C. Trend Pelayanan Keperawatan Mental Psikiatri Globalisasi
Leininger (1973) mengemukakan 3 kunci utama dalam proses tersebut : pengalaman dan
pendidikan perawat, peran, dan fungsi perawat serta hubungan perawat dengan profesi lain di
komunitas. Reformasi dalam pekayanan kesehatan ini te;ah menuntut perawat untuk
merendefenisi perannya. Intervensi keperawatan yang menekankan pada aspek pencegahan
dan promosi kesehatan sudah saatnya mengembangkan “community based care” (Lefley,
1996).
1. Stuart Sundeen (1998) mengemukakan bahwa hasil riset Keperawatan Jiwa
masih sangat kurang.
2. Perawat psikiatri yang ada kurang siap menghadapi pasar bebas karena pendidikan yang
rendah dan belum adanya licence untuk praktek yang bisa diakui secara Internasional.
3. Perbedaan peran perawat jiwa berdasarkan pendidikan dan pengalaman sering kali tidak
jelas dalam “Position Description,” job responsibility dan system reward di dakam
pelayanan keperawatan dimana mereka bekerja (Stuart Sudeen, 1998).
4. Di negara lain pun mempunyai kecenderungan yang sama, hasil penelitian di Ireland
menunjukkan bahwa mahasiswa mempunyai persepsi yang salah tentang peran perawat
psikiatri (Wells, 2000).
D. Upaya Profesi Keperawatan Mental Psikiatri di Indonesia
Dalam menghadapi trend dan issue yang berkembang, profesi keperawatan mental psikiatri di
Indonesia telah melakukan berbagai upaya seperti membuat standar praktek keperawatan jiwa
di rumah sakit, membuat model prakek keperawatan professional (MPKP) di rumah sakit jiwa,
dan mengadakan berbagai pelatihan seperti pelatihan asuhan keperawatan jiwa dan pelatihan
“clinical instructur” bagi perawat mental psikiatri. Akan tetapi, mungkin masih banyak yang
masih perlu dibenahi dan ditingkatkan agar mampu menghadapi segala tantangan di masa
depan.
Berikut ini adalah beberapa hal yang harus menjadi perhatian profesi keperawatan mental
psikiatri dalam menghadapi trend dan issue pelayanan keperawatan mental psikiatri di era
globalisasi :
1. Fokus pelayanan keperawatan jiwa sudah saatnya berbasis pada komunitas (community
based care) yang memberi penekanan pada preventif dan promotif.

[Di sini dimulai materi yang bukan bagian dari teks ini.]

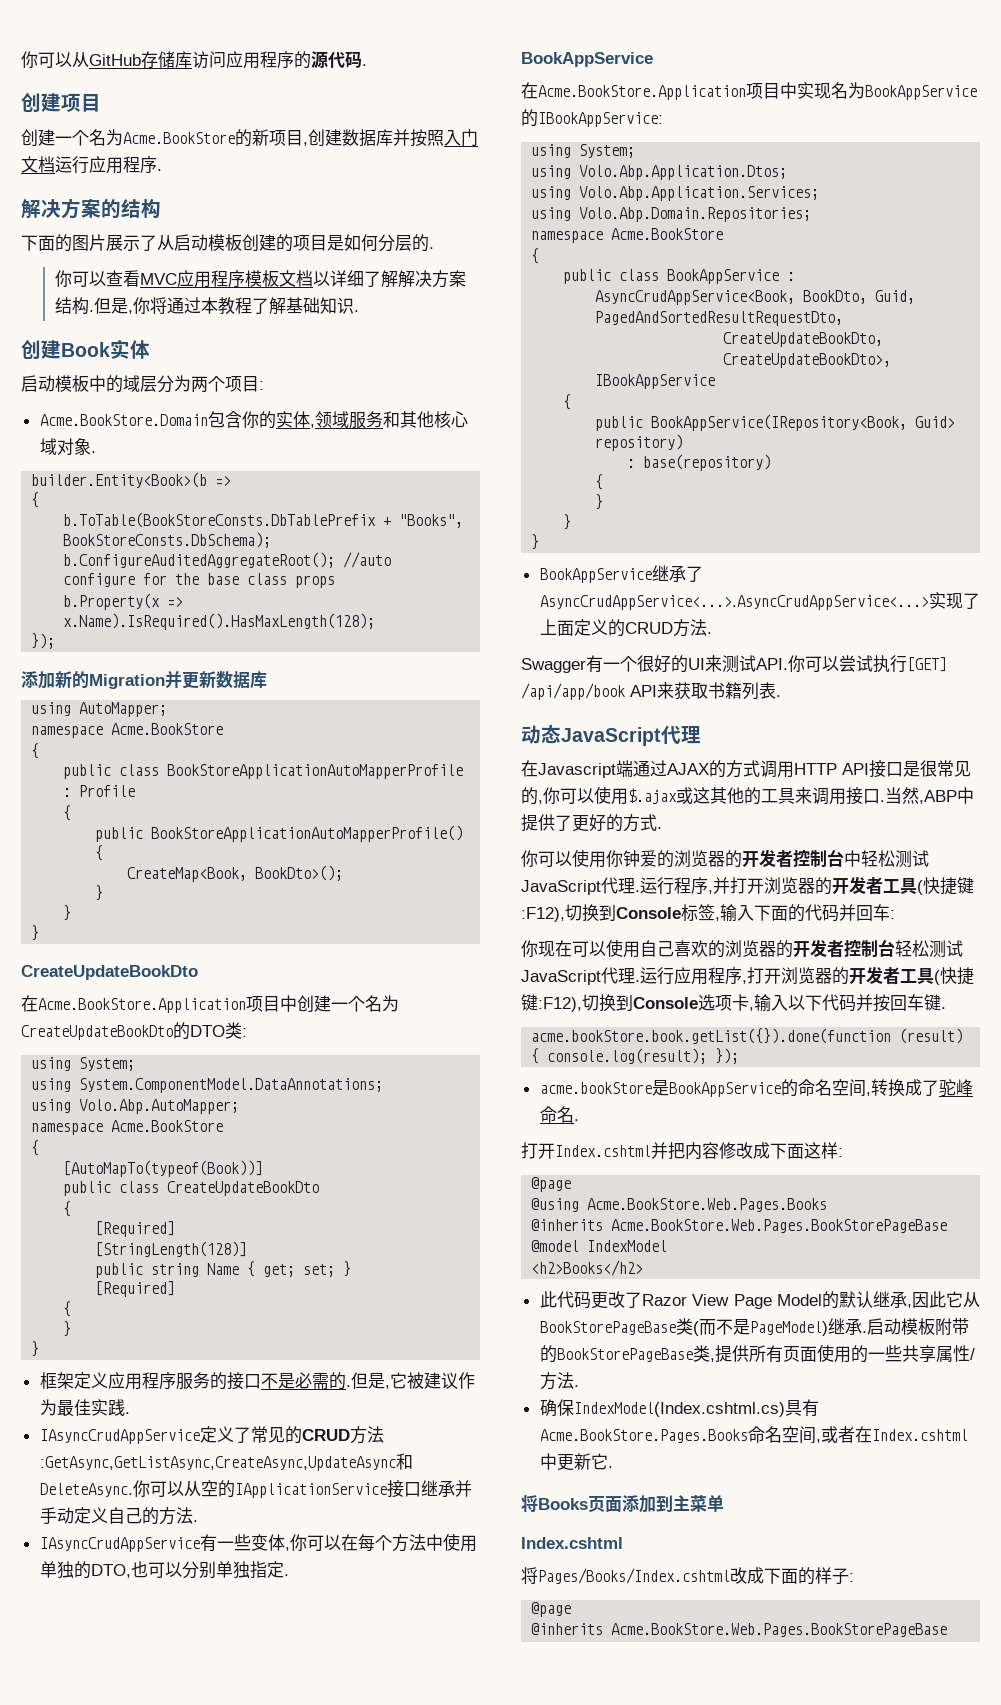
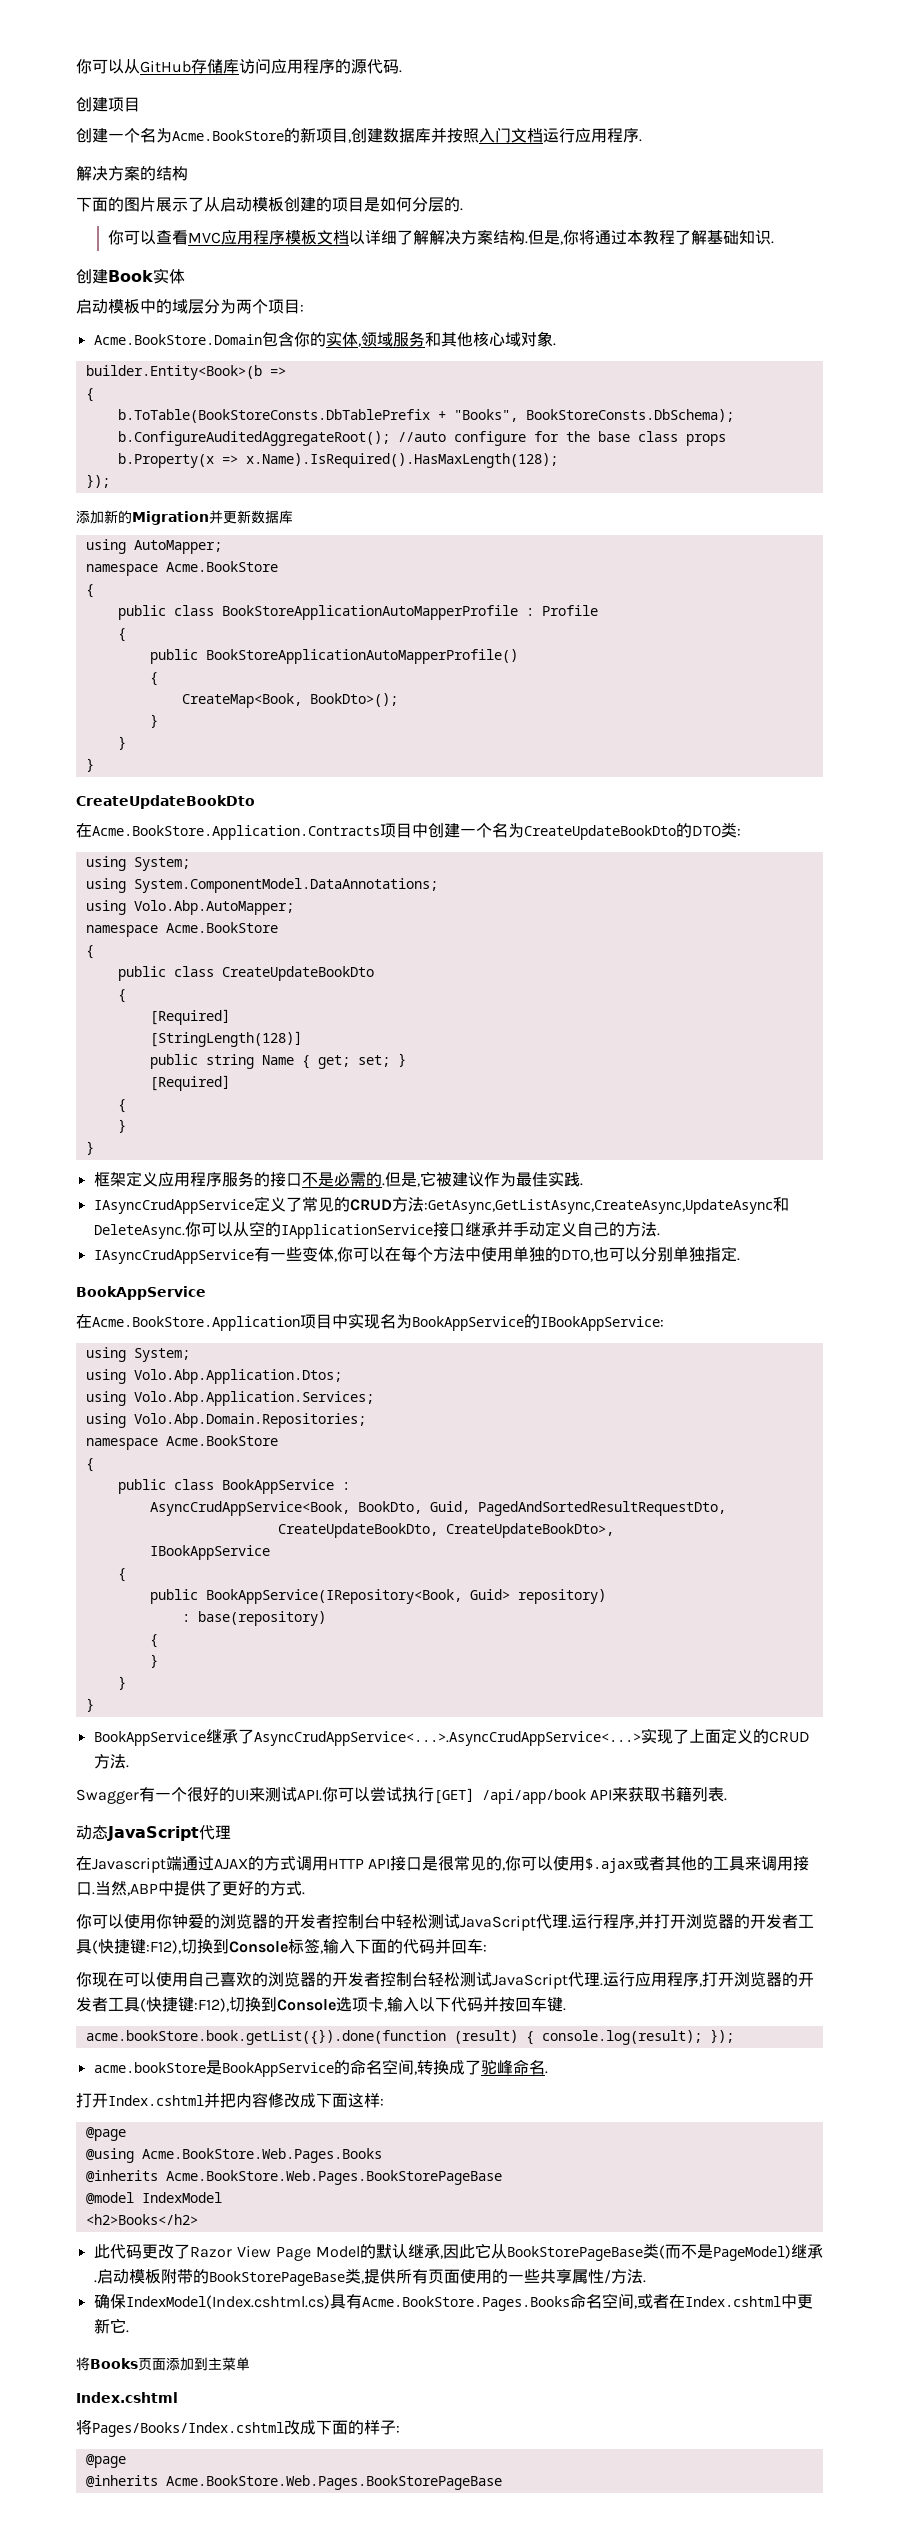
- 在Acme.BookStore.Application项目中创建一个名为CreateUpdateBookDto的DTO类:
+ 在Acme.BookStore.Application.Contracts项目中创建一个名为CreateUpdateBookDto的DTO类:
- [AutoMapTo(typeof(Book))]
- 在Javascript端通过AJAX的方式调用HTTP API接口是很常见的,你可以使用$.ajax或这其他的工具来调用接口.
+ 在Javascript端通过AJAX的方式调用HTTP API接口是很常见的,你可以使用$.ajax或者其他的工具来调用接口.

2. Meningkatkan penelitian tentang keperawatan mental psikiatri, terutama keperawatan
jiwa klinik.
3. Seharusnya ada “licence” bagi perawat yang bekerja di pelayanan.
4. Estin (1999), menekankan bahwa untuk membina trust dan hubungan terapeutik dengan
klien dan untuk mencegah penundaan dalam mendiagnosa kebutuhan klien, perawat perlu
memahami budaya, nilai-nilai, kepercayaan, dan sikap klien terhadap penyakitnya.